Zach Neal was supposed to start for the Seibu Lions against the Hiroshima Carp, but after Sosuke Genda tested positive, the Lions dressed only 19 players, with only a reserve outfielder and catcher on the bench and eight relievers, six of whom got into the game.

Eagles 2, Giants 0

At Tokyo Dome, Ryota Takinaka (3-2) may be Rakuten’s sixth starter, but between his Yu Darvish pitching arsenal starter set (fastball, slider, changeup, splitter, two-seamer, sinker) and perhaps the best curveball Japan’s seen this season, the 26-year-old right-hander just tortured the Yomiuri Giants through six innings.
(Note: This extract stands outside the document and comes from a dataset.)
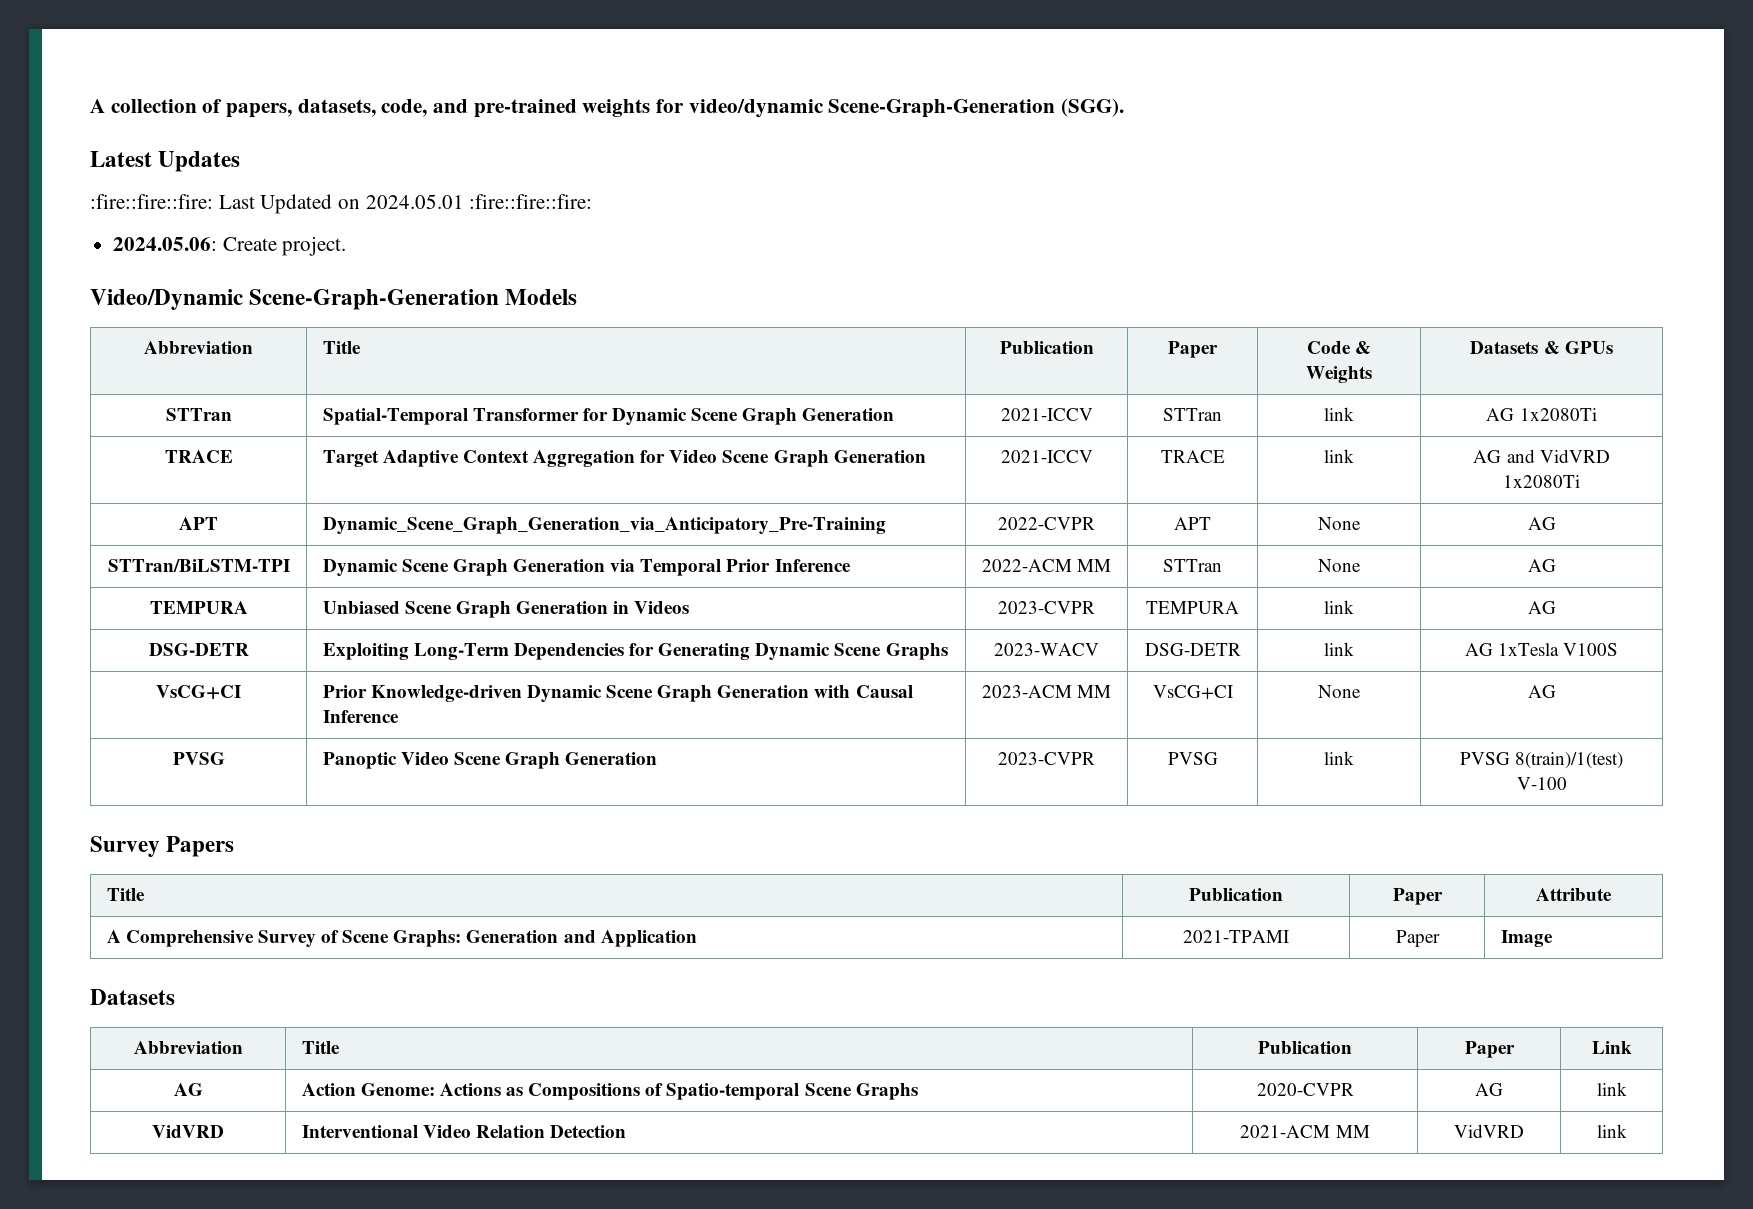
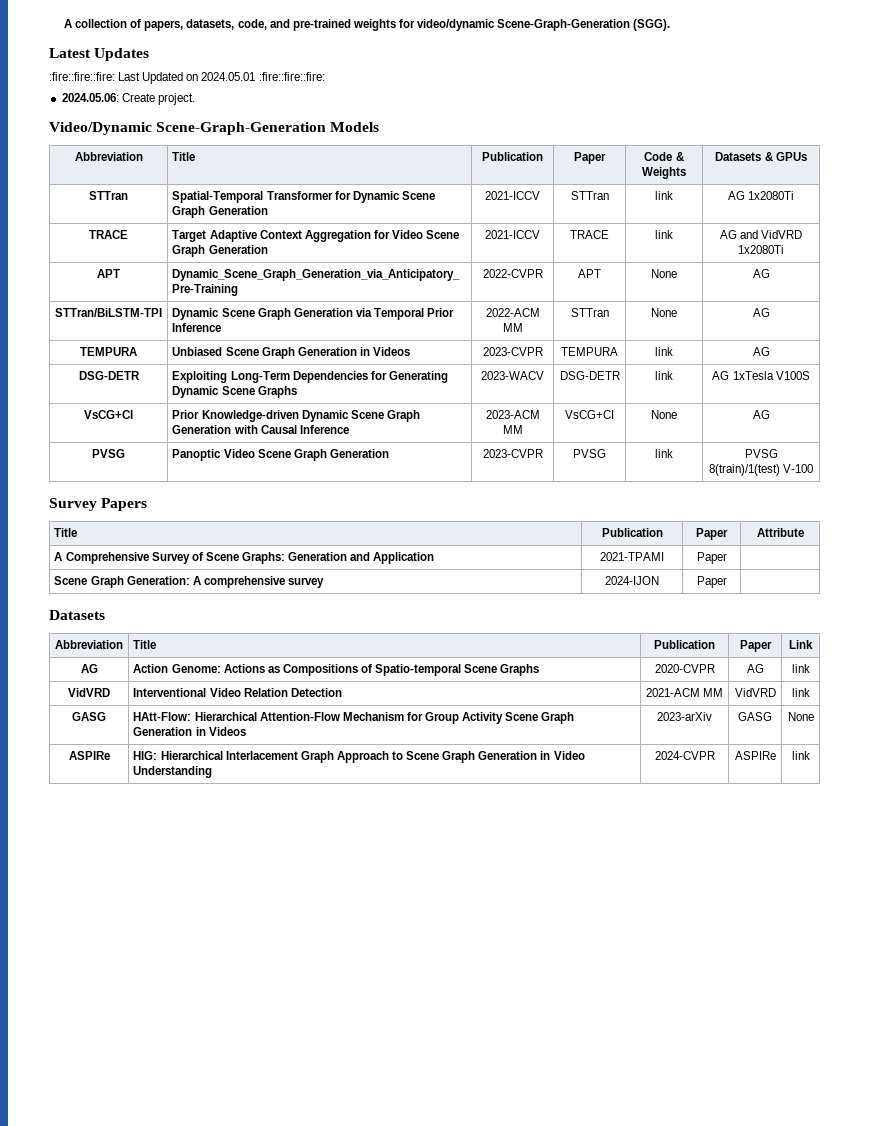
- A Comprehensive Survey of Scene Graphs: Generation and Application | 2021-TPAMI | Paper | Image
+ A Comprehensive Survey of Scene Graphs: Generation and Application | 2021-TPAMI | Paper |
+ Scene Graph Generation: A comprehensive survey | 2024-IJON | Paper |
+ GASG | HAtt-Flow: Hierarchical Attention-Flow Mechanism for Group Activity Scene Graph Generation in Videos | 2023-arXiv | GASG | None
+ ASPIRe | HIG: Hierarchical Interlacement Graph Approach to Scene Graph Generation in Video Understanding | 2024-CVPR | ASPIRe | link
Eigoro Mogi opened the scoring against Kai Yokogawa (0-1) with his eighth home run in the fourth. Yokogawa’s two-out error in the fifth opened the door for another Eagles run to score on a Hideto Asamura single.
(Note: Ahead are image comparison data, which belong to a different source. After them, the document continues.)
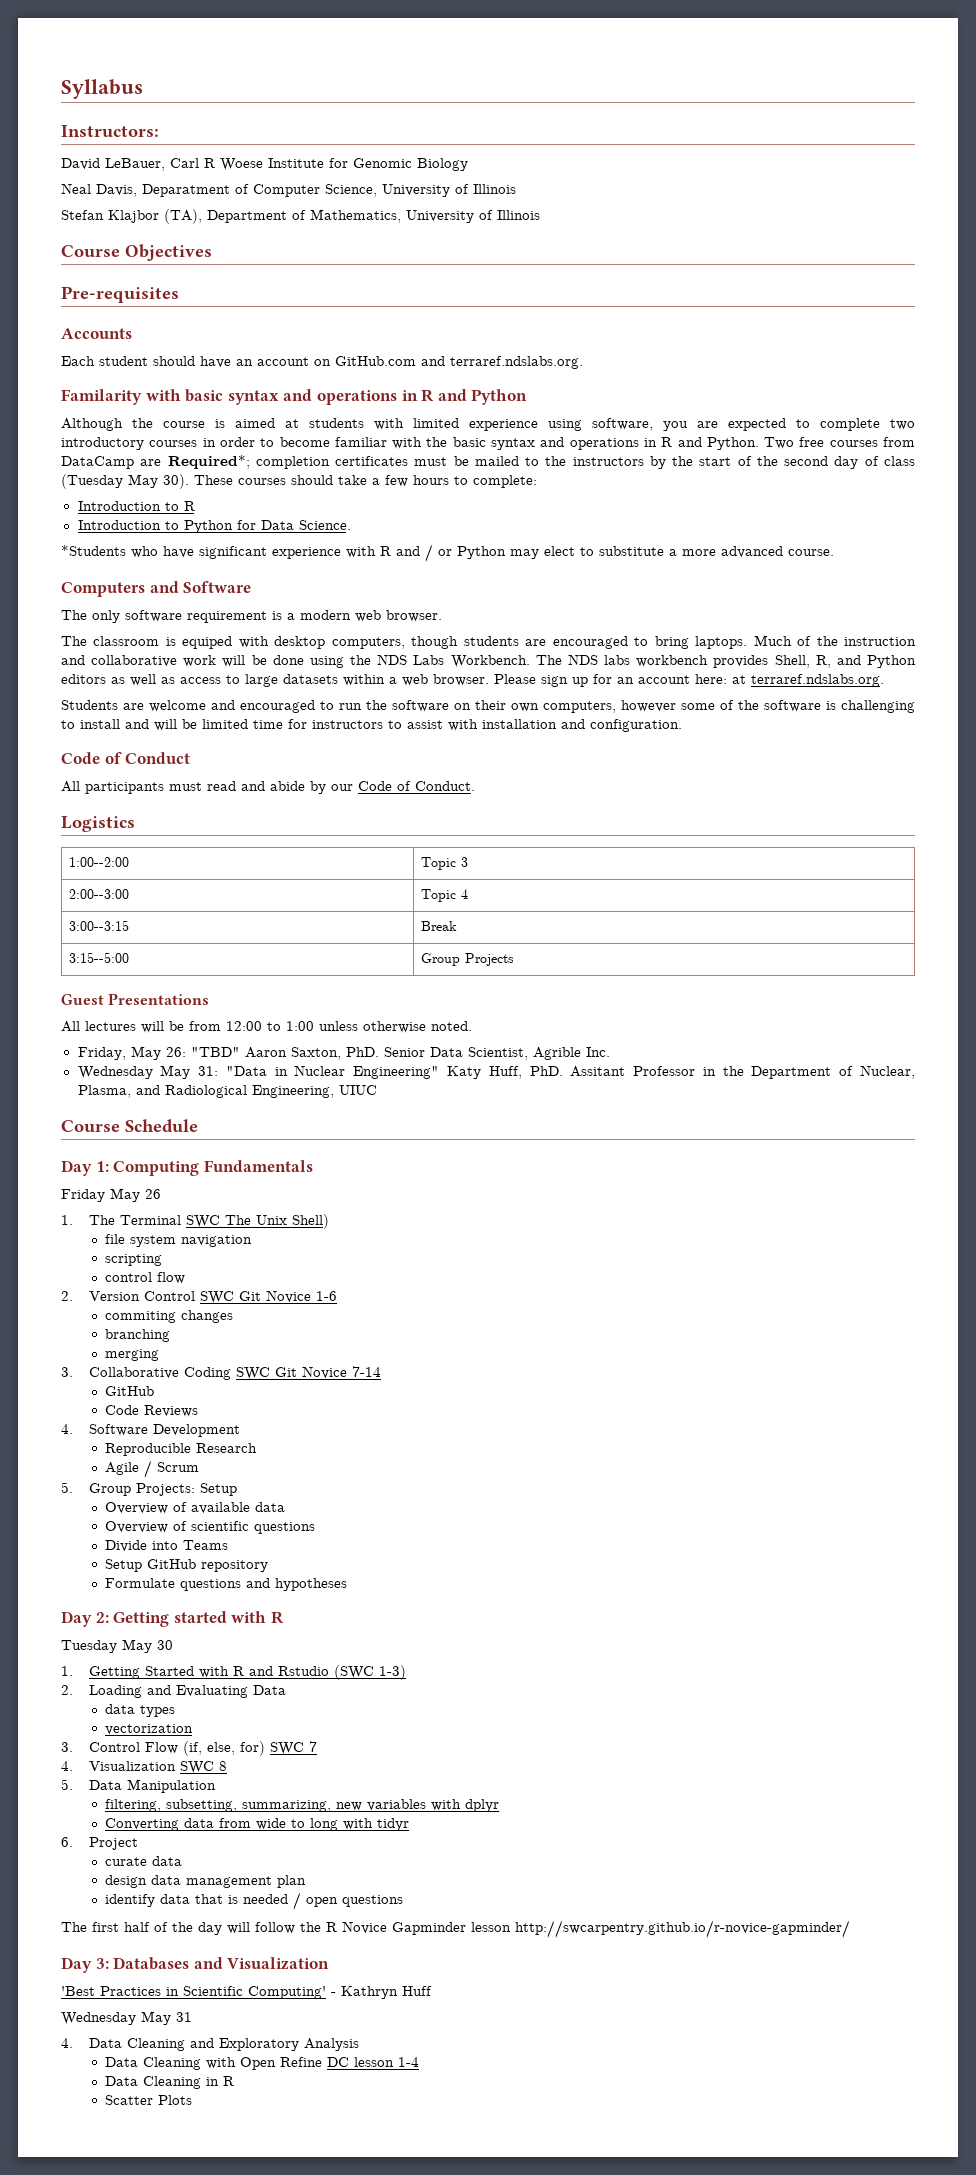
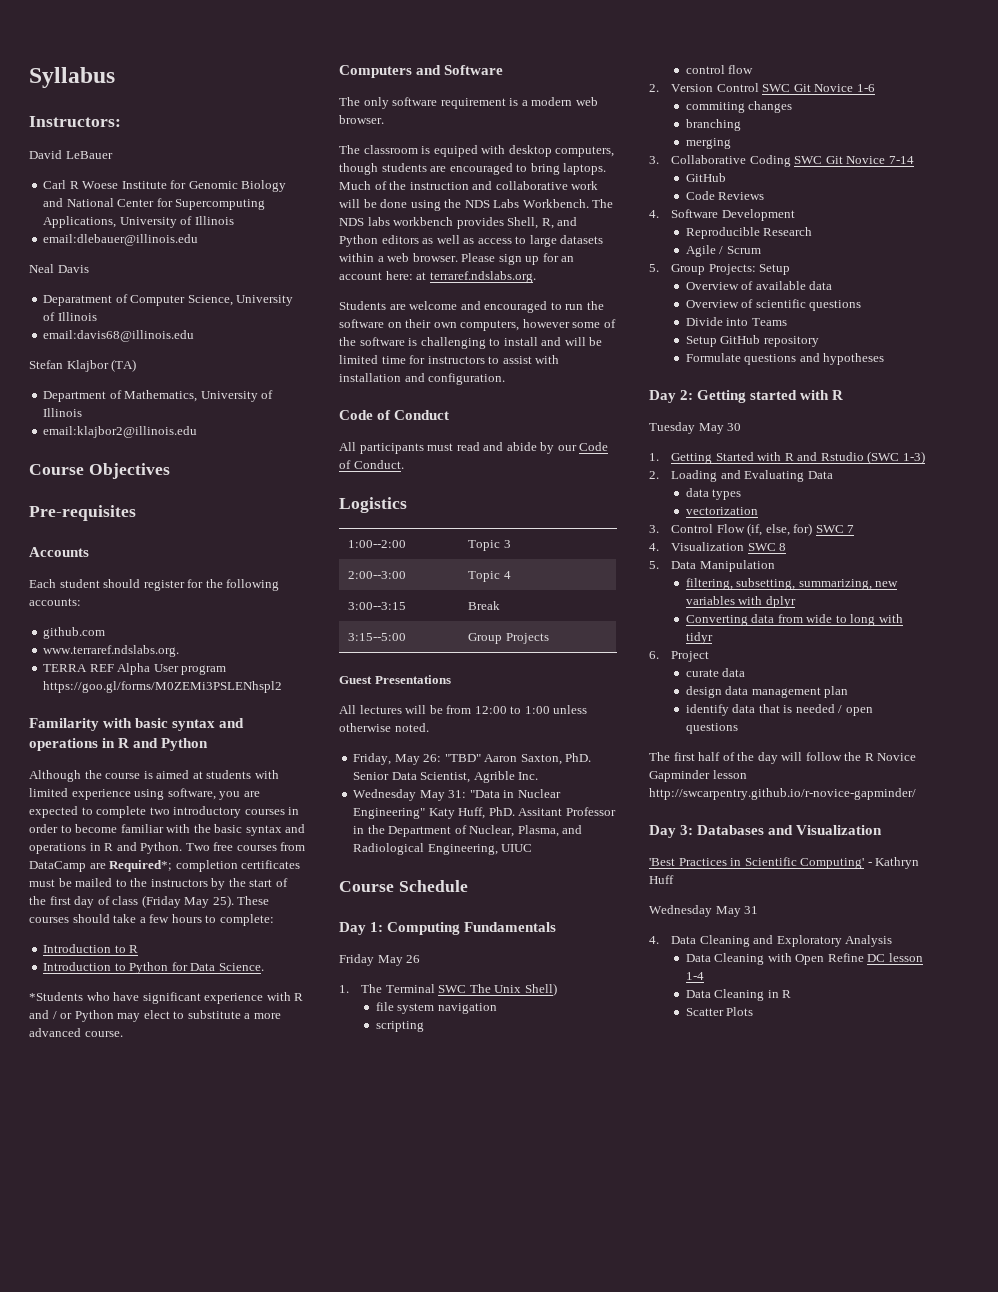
- David LeBauer, Carl R Woese Institute for Genomic Biology
+ David LeBauer
+ Carl R Woese Institute for Genomic Biology and National Center for Supercomputing Applications, University of Illinois
+ email:dlebauer@illinois.edu
- Neal Davis, Deparatment of Computer Science, University of Illinois
+ Neal Davis
+ Deparatment of Computer Science, University of Illinois
+ email:davis68@illinois.edu
- Stefan Klajbor (TA), Department of Mathematics, University of Illinois
+ Stefan Klajbor (TA)
+ Department of Mathematics, University of Illinois
+ email:klajbor2@illinois.edu
- Each student should have an account on GitHub.com and terraref.ndslabs.org.
+ Each student should register for the following accounts:
+ github.com
+ www.terraref.ndslabs.org.
+ TERRA REF Alpha User program https://goo.gl/forms/M0ZEMi3PSLENhspl2
- Two free courses from DataCamp are Required*; completion certificates must be mailed to the instructors by the start of the second day of class (Tuesday May 30).
+ Two free courses from DataCamp are Required*; completion certificates must be mailed to the instructors by the start of the first day of class (Friday May 25).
Takinaka, took big bites of the strike zone with that curve, and the lasting image is of Yoshihiro Maru looking for one and coming out of socks as he swung and missed. Takinaka allowed three singles and a walk, while striking out eight. He left after a flare single gave the Giants a leadoff runner in the seventh. Three relievers retired nine of the 10 batters they faced with Yuki Matsui earning his 14th save.

Giants-Eagles highlights.

Swallows 5, Fighters 2

At Tokyo’s Jingu Stadium, Yakult’s Yasunobu Okugawa (2-1) leads this week’s 2019 first-round rookie strikeout challenge with nine after allowing two runs over six innings against Nippon Ham. For the second straight day, Tetsuto Yamada put the Swallows in front, this time with a two-out two-run fifth inning single off Takahide Ikeda (2-5), who allowed three runs, one earned, over six innings.
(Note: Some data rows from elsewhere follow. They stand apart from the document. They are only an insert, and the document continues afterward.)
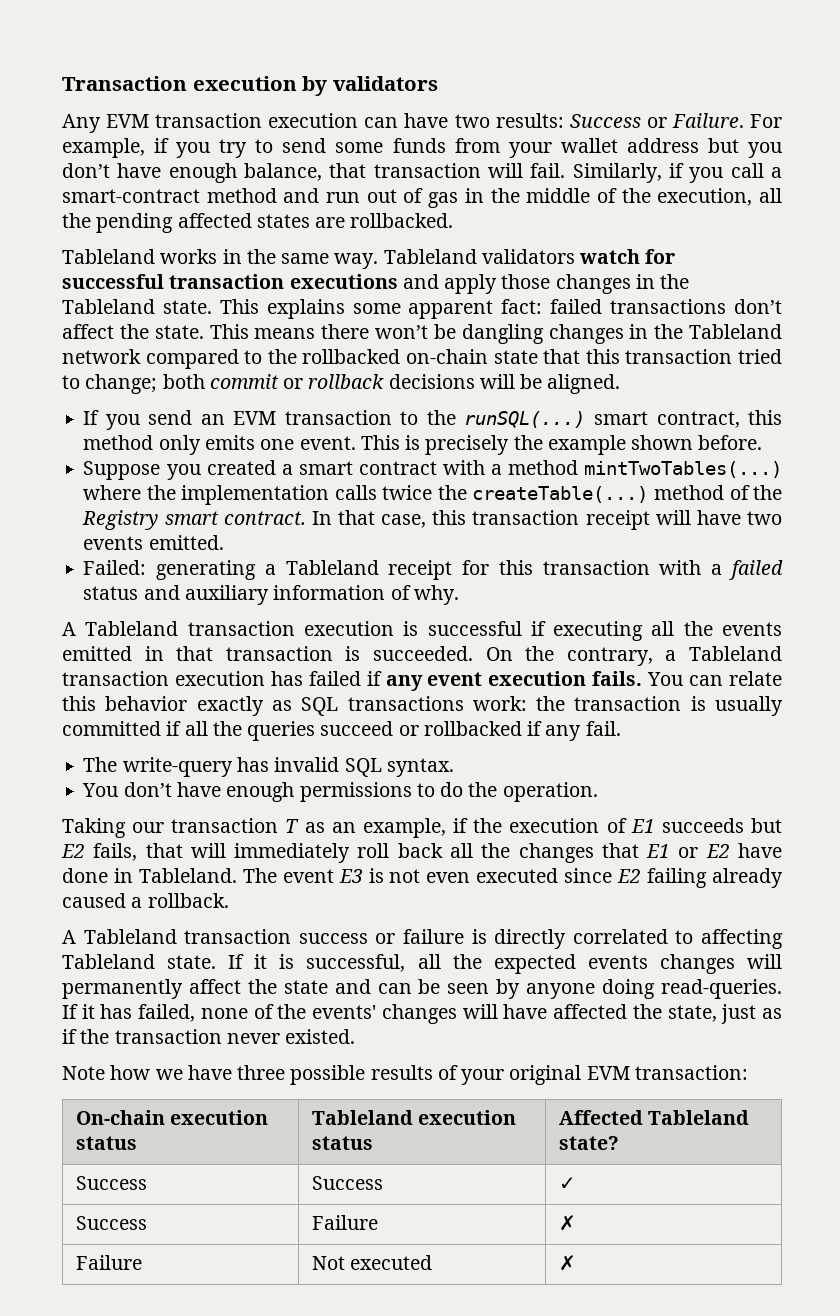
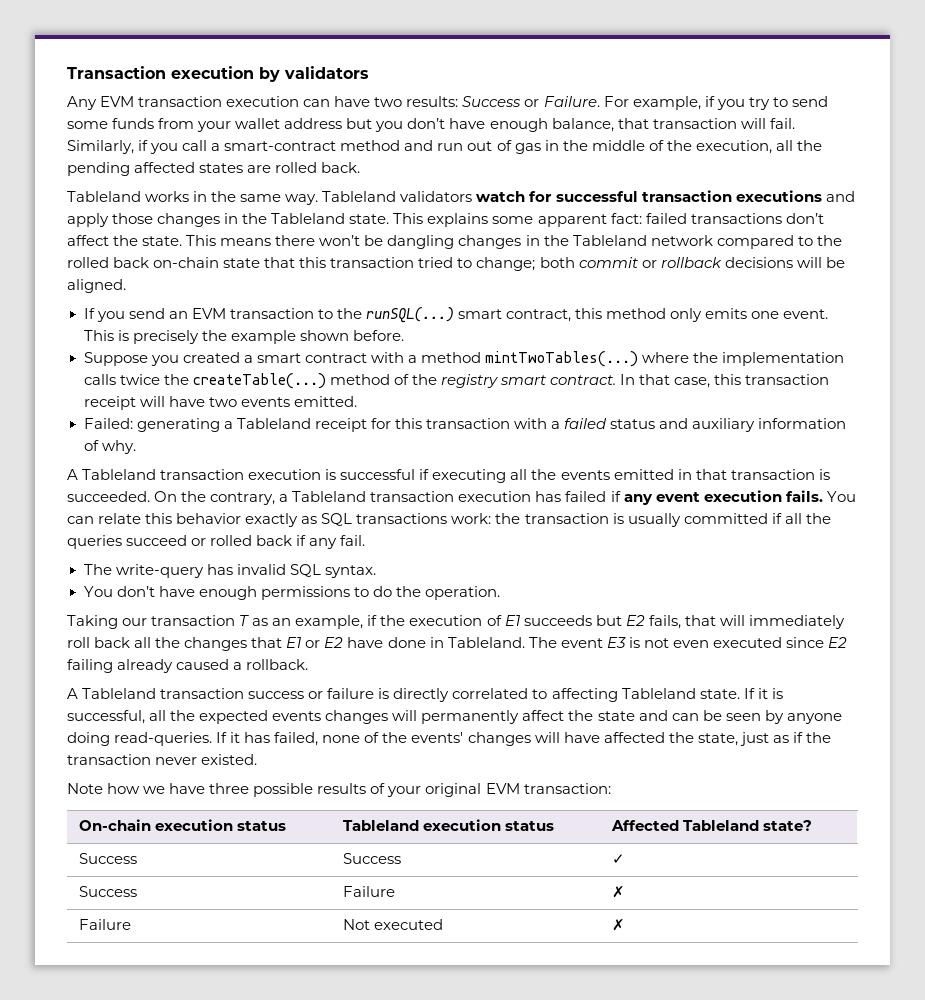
- Similarly, if you call a smart-contract method and run out of gas in the middle of the execution, all the pending affected states are rollbacked.
+ Similarly, if you call a smart-contract method and run out of gas in the middle of the execution, all the pending affected states are rolled back.
- This means there won’t be dangling changes in the Tableland network compared to the rollbacked on-chain state that this transaction tried to change; both commit or rollback decisions will be aligned.
+ This means there won’t be dangling changes in the Tableland network compared to the rolled back on-chain state that this transaction tried to change; both commit or rollback decisions will be aligned.
- Suppose you created a smart contract with a method mintTwoTables(...) where the implementation calls twice the createTable(...) method of the Registry smart contract.
+ Suppose you created a smart contract with a method mintTwoTables(...) where the implementation calls twice the createTable(...) method of the registry smart contract.
- You can relate this behavior exactly as SQL transactions work: the transaction is usually committed if all the queries succeed or rollbacked if any fail.
+ You can relate this behavior exactly as SQL transactions work: the transaction is usually committed if all the queries succeed or rolled back if any fail.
Swallows leadoff man Yasutaka Shiomi went 4-for-4 with a solo homer, his sixth, and two runs, while Scott McGough closed it out with his fourth save.

BayStars 11, Buffaloes 8

At Yokohama Stadium, we had Chapter 3 of BayStars and Buffaloes beating the hell of each other, closing a series that saw 51 runs scored. Neftali Soto, who homered twice on Tuesday, hit two more, and between an RBI single and a sac fly scored three runs and drove in six. Tyler Austin doubled twice, walked and scored twice for the BayStars.

Fernando Romero, who pretended he was a PL pitcher and surrendered two hits, including a two-run home run, to Masataka Yoshida, let Orix back in the game in a four-run fourth, when the first five batters reached.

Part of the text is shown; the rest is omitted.